Black Coffee is a 2007 Canadian documentary film examining the complicated history of coffee and detailing its political, social, and economic influence from the past to the present day.
The film details how coffee is the eighth most traded legal commodity in the world. It is also the fourth most valuable agricultural commodity. However, only one cent of a $2 cup of coffee goes to the grower. This inequality has helped shape the history of continents and the Cold War.
Black Coffee Episode 1- The Perfect Cup:
The 3rd and last episode heralds what some coffee experts have called “the romantic age of coffee.” North Americans rediscovered what their Europeans counterparts have known all along: coffee is better when it’s quality coffee, and the best place to drink it is in the relaxed and friendly atmosphere of the cafe.

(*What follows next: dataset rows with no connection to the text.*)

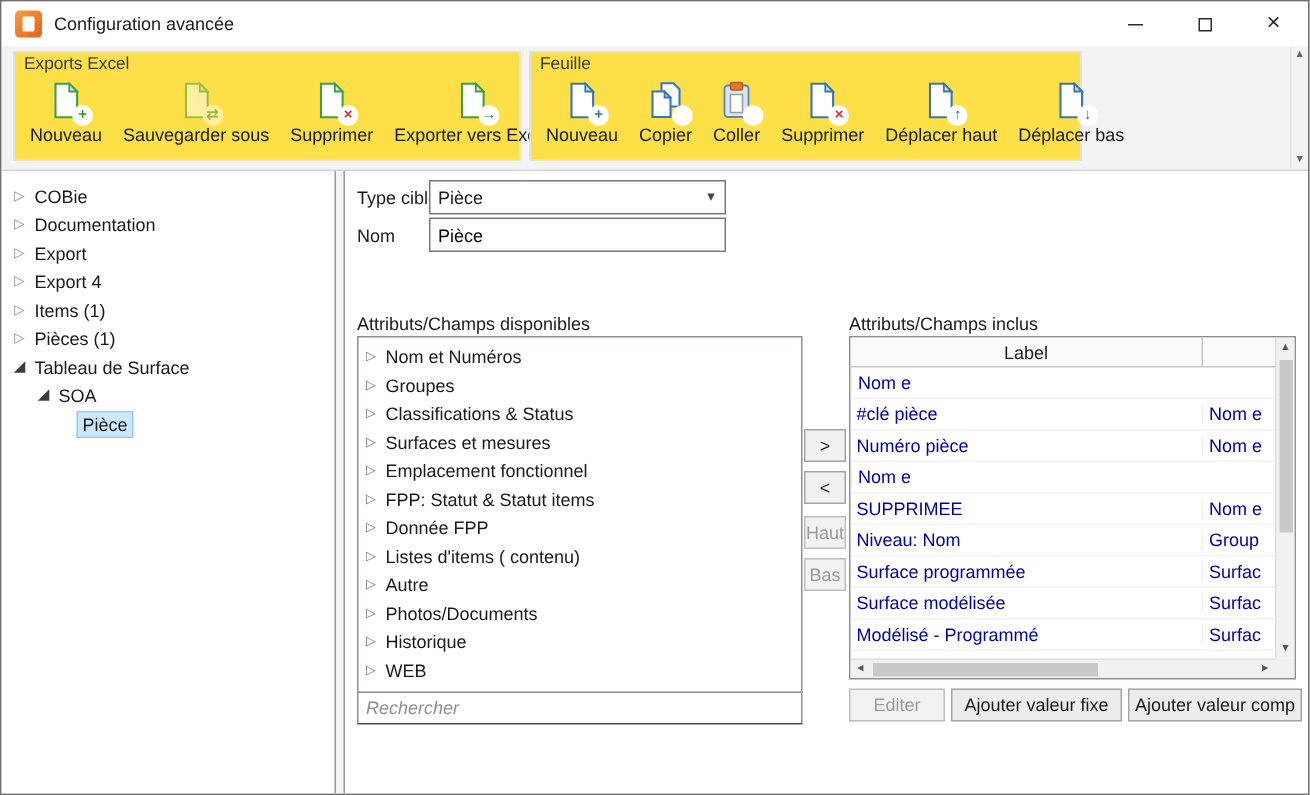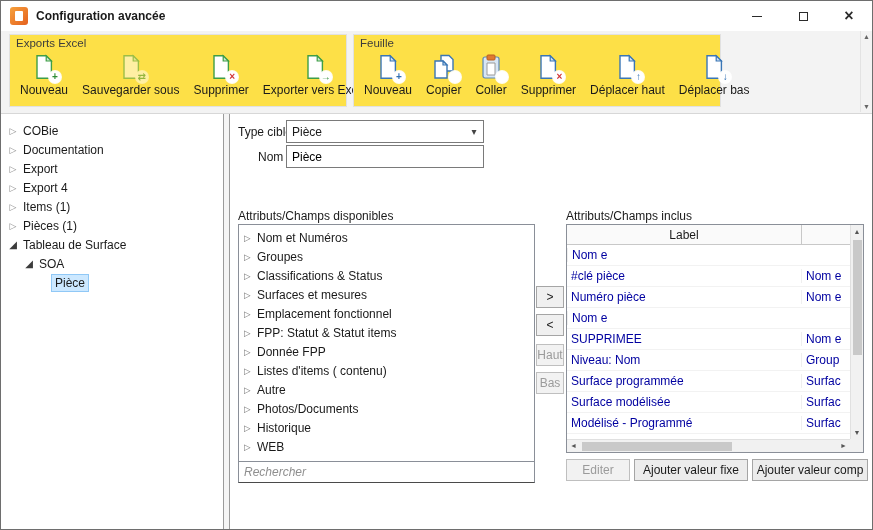--- a/index.html
+++ b/index.html
@@ -1,21 +1,21 @@
 <!DOCTYPE html>
 <html><head>
 <meta charset="utf-8">
 <style>
   * { margin:0; padding:0; box-sizing:border-box; }
   html,body { background:#9a9a9a; }
   body { font-family:"Liberation Sans","DejaVu Sans",sans-serif; font-size:12px; color:#1a1a1a; }
   #window { position:relative; width:873px; height:530px; background:#fff; border:1px solid #6e6e6e; overflow:hidden; }
 
   
-  .titlebar { position:absolute; left:0; top:0; right:0; height:30px; background:#fff; display:flex; align-items:center;font-weight:bold; }
+  .titlebar { position:absolute; left:0; top:0; right:0; height:30px; background:#fff; display:flex; align-items:center; }
   .app-icon { width:18px; height:18px; margin-left:9px; position:relative; background:linear-gradient(135deg,#f6a13c,#e4601e); border-radius:3px; flex:0 0 auto; }
   .app-icon::after { content:""; position:absolute; left:5px; top:4px; width:8px; height:10px; background:#fff; border-radius:1px; }
   .title-text { margin-left:8px; font-size:12px; }
   .win-controls { margin-left:auto; display:flex; height:100%; }
   .win-btn { width:46px; height:100%; display:flex; align-items:center; justify-content:center; }
   .min-glyph { width:10px; height:1px; background:#2b2b2b; display:inline-block; }
   .max-glyph { width:9px; height:9px; border:1px solid #2b2b2b; display:inline-block; }
   .close-glyph { font-size:16px; line-height:1; color:#2b2b2b; }
 
   
@@ -283,21 +283,21 @@
   <div class="splitter"></div>
 
   <div class="content">
 
     <span class="fld-label" style="left:8px; top:11px;">Type cible</span>
     <div class="combo">
       <span class="combo-value">Pièce</span>
       <span class="combo-arrow">▾</span>
     </div>
 
-    <span class="fld-label" style="left:8px; top:36px;margin-left:20px;">Nom</span>
+    <span class="fld-label" style="left:8px; top:36px;">Nom</span>
     <input class="txt" value="Pièce" style="">
 
 
     <span class="caption" style="left:8px; top:95px;">Attributs/Champs disponibles</span>
 
     <div class="avail-panel">
       <div class="avail-row">
           <span class="tw-s">▷</span>
           <span>Nom et Numéros</span>
         </div>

Black Coffee Episode I – The Irresistible Bean:
The first episode explores coffee’s origins in Ethiopia and its triumphant spread over five Continents, sparking revolution, controversy, creativity, business and slavery along the way.
Black Coffee Episode - Gold in Your Cup:
The second episode takes viewers back to examine coffee’s 19th century stranglehold on Brazil and Central America. The oppression led to coffee barons, the subjugation of Indians and Africans, the destruction of rainforests and, ironically, the evolution of both democracy and dictatorships.